──────── MATERIAL FOR THIS TASK ────────

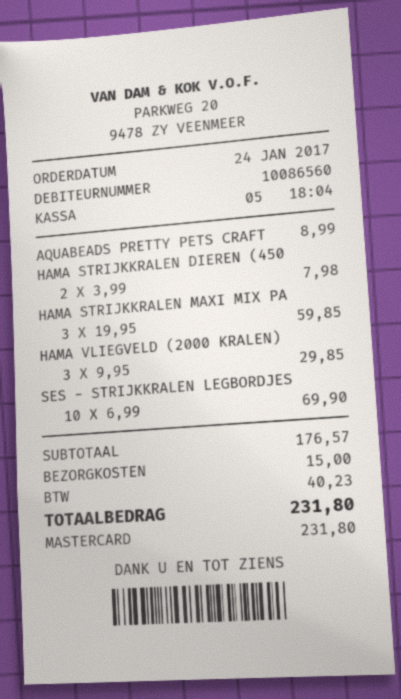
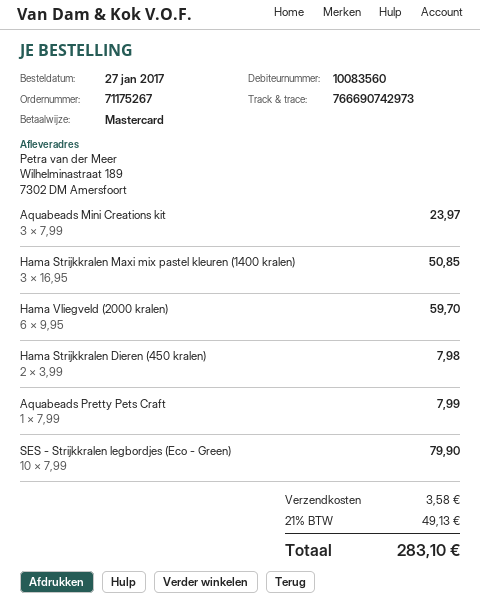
order date: 2017-01-24 -> 2017-01-27
customer number: 10086560 -> 10083560
AQUABEADS PRETTY PETS CRAFT: 1 x 8.99 = 8.99 -> 1 x 7.99 = 7.99
HAMA STRIJKKRALEN MAXI MIX PA: 3 x 19.95 = 59.85 -> 3 x 16.95 = 50.85
HAMA VLIEGVELD (2000 KRALEN): 3 x 9.95 = 29.85 -> 6 x 9.95 = 59.70
SES - STRIJKKRALEN LEGBORDJES: 10 x 6.99 = 69.90 -> 10 x 7.99 = 79.90
Aquabeads Mini Creations kit: none -> 3 x 7.99 = 23.97
shipping: 15.00 -> 3.58
tax: 40.23 -> 49.13
total: 231.80 -> 283.10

────────

*TO DO*:
The entries above need to be printed again exactly; please exclude all pictures.

*WRITTEN SOLUTION*:
order date: 2017-01-24 -> 2017-01-27
customer number: 10086560 -> 10083560
AQUABEADS PRETTY PETS CRAFT: 1 x 8.99 = 8.99 -> 1 x 7.99 = 7.99
HAMA STRIJKKRALEN MAXI MIX PA: 3 x 19.95 = 59.85 -> 3 x 16.95 = 50.85
HAMA VLIEGVELD (2000 KRALEN): 3 x 9.95 = 29.85 -> 6 x 9.95 = 59.70
SES - STRIJKKRALEN LEGBORDJES: 10 x 6.99 = 69.90 -> 10 x 7.99 = 79.90
Aquabeads Mini Creations kit: none -> 3 x 7.99 = 23.97
shipping: 15.00 -> 3.58
tax: 40.23 -> 49.13
total: 231.80 -> 283.10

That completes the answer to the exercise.